For multiple chunks (large datasets), use:

  1. insert_data() for the first chunk (with schema)
  2. insert_record_batches() for subsequent chunks (without schema)

§Example

use hyperdb_api::{ArrowInserter, Connection, CreateMode, Catalog, TableDefinition, SqlType, Result};

fn main() -> Result<()> {
    let conn = Connection::connect("localhost:7483", "test.hyper", CreateMode::CreateIfNotExists)?;

    let table_def = TableDefinition::new("data")
        .add_required_column("id", SqlType::int())
        .add_nullable_column("value", SqlType::double());

    Catalog::new(&conn).create_table(&table_def)?;

    // Arrow IPC data from external source
    let arrow_data: Vec<u8> = vec![]; // Your Arrow IPC stream here

    let mut inserter = ArrowInserter::new(&conn, &table_def)?;
    inserter.insert_data(&arrow_data)?;
    let rows = inserter.execute()?;
    println!("Inserted {} rows", rows);
    Ok(())
}

Implementations§

Source§

impl<'conn> ArrowInserter<'conn>

Source

pub fn new( connection: &'conn Connection, table_def: &TableDefinition, ) -> Result<Self>

Creates a new Arrow inserter for the given table.

§Arguments
  • connection - The database connection.
  • table_def - The table definition for the target table.
§Example
let inserter = ArrowInserter::new(&conn, &table_def)?;
§Errors
  • Returns Error::Other with message "Table definition must have at least one column" if table_def has no columns.
  • Returns Error::Other if connection is using gRPC transport (COPY is TCP-only).
Source

pub fn from_table<T>( connection: &'conn Connection, table_name: T, ) -> Result<Self>
where T: TryInto<TableName>, Error: From<T::Error>,

Creates an Arrow inserter by querying the table schema from the database.
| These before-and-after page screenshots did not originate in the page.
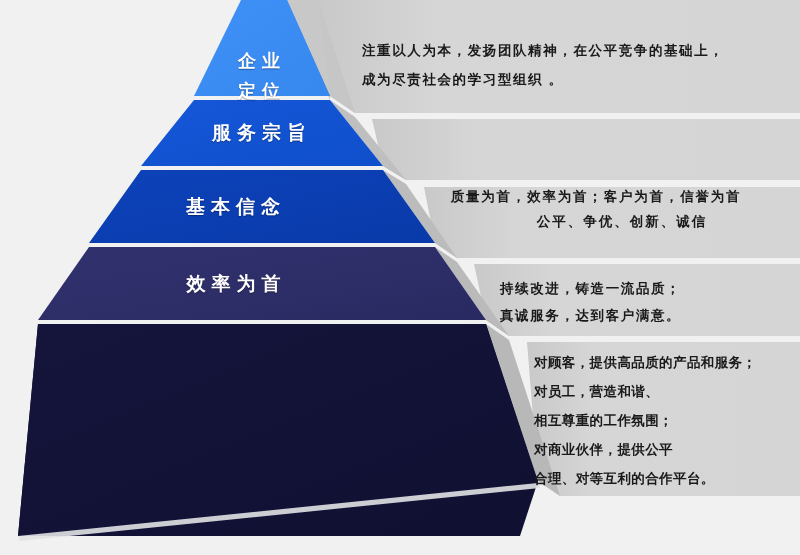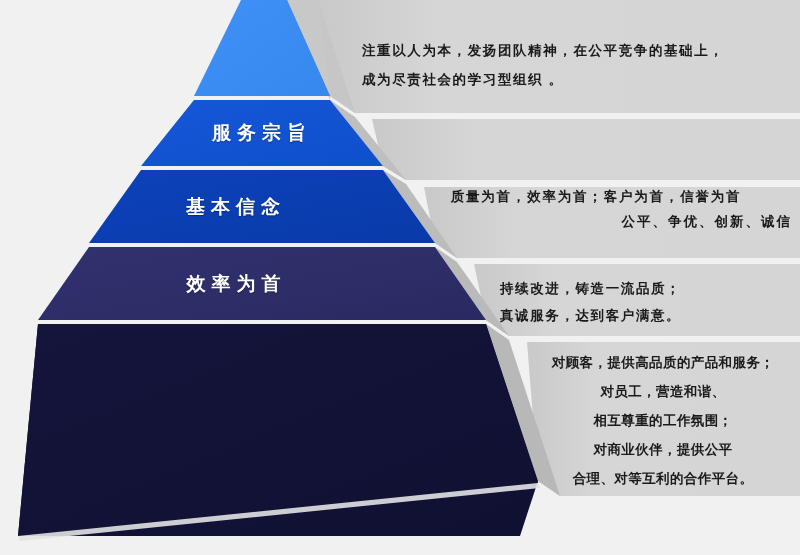"企业" div.lvl-label { html: none -> <div>企业 定位</div> }
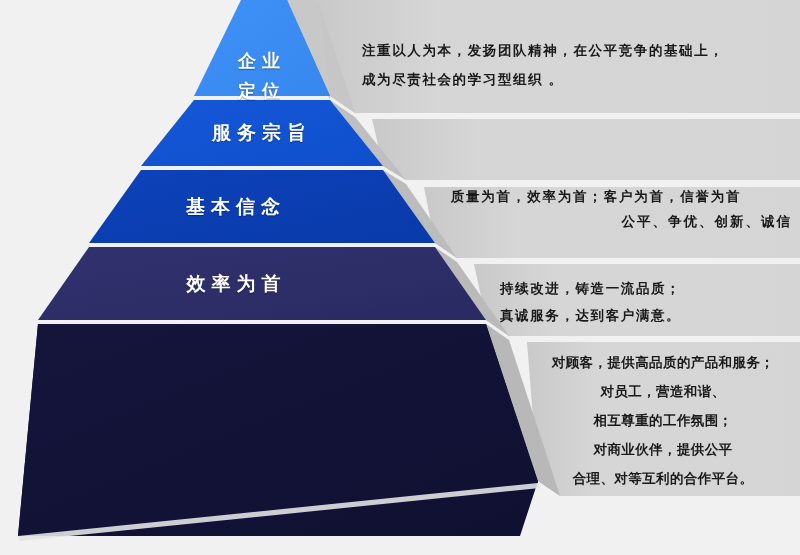"公平、争优、创新、诚信" div.panel-text { text-align: right -> center }
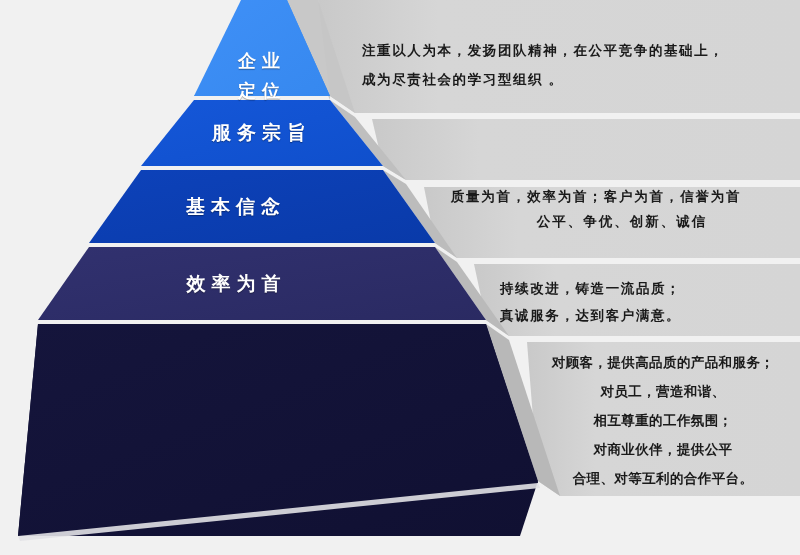"对顾客，提供高品质的产品和服务；" div.panel-text { text-align: center -> left }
This method queries the database to get the table definition automatically, which is useful when you want to insert into an existing table without manually specifying the schema.

§Arguments
  • connection - The database connection.
  • table_name - The table name (can include database and schema qualifiers).
§Errors

Returns an error if the table doesn’t exist or if the schema cannot be retrieved.

§Example
let inserter = ArrowInserter::from_table(&conn, "public.my_table")?;
Source

pub fn with_flush_threshold(self, threshold: usize) -> Self

Sets a custom flush threshold in bytes.

Data is buffered until the threshold is reached, then flushed to the server. Default is 16 MB (matching HyperBinary Inserter).

§Example
let inserter = ArrowInserter::new(&conn, &table_def)?
    .with_flush_threshold(32 * 1024 * 1024);  // 32 MB
Source

pub fn insert_data(&mut self, arrow_ipc_data: &[u8]) -> Result<()>

Inserts a complete Arrow IPC stream (schema + record batches).

Use this method for single-chunk inserts or for the first chunk of multi-chunk inserts. The Arrow IPC stream must include the schema message followed by one or more record batch messages.

§Arguments
  • arrow_ipc_data - Complete Arrow IPC stream data (schema + record batches).
§Errors

Returns an error if:

  • The connection fails to start COPY
  • Sending data fails
  • Schema was already sent (use insert_record_batches() for subsequent chunks)
§Example
let mut inserter = ArrowInserter::new(&conn, &table_def)?;

// First chunk with schema
inserter.insert_data(&first_arrow_ipc_stream)?;

// For subsequent chunks without schema, use insert_record_batches()
inserter.insert_record_batches(&second_chunk_batches_only)?;

let rows = inserter.execute()?;
Source

pub fn insert_record_batches(&mut self, arrow_batch_data: &[u8]) -> Result<()>

Inserts Arrow record batch data without schema.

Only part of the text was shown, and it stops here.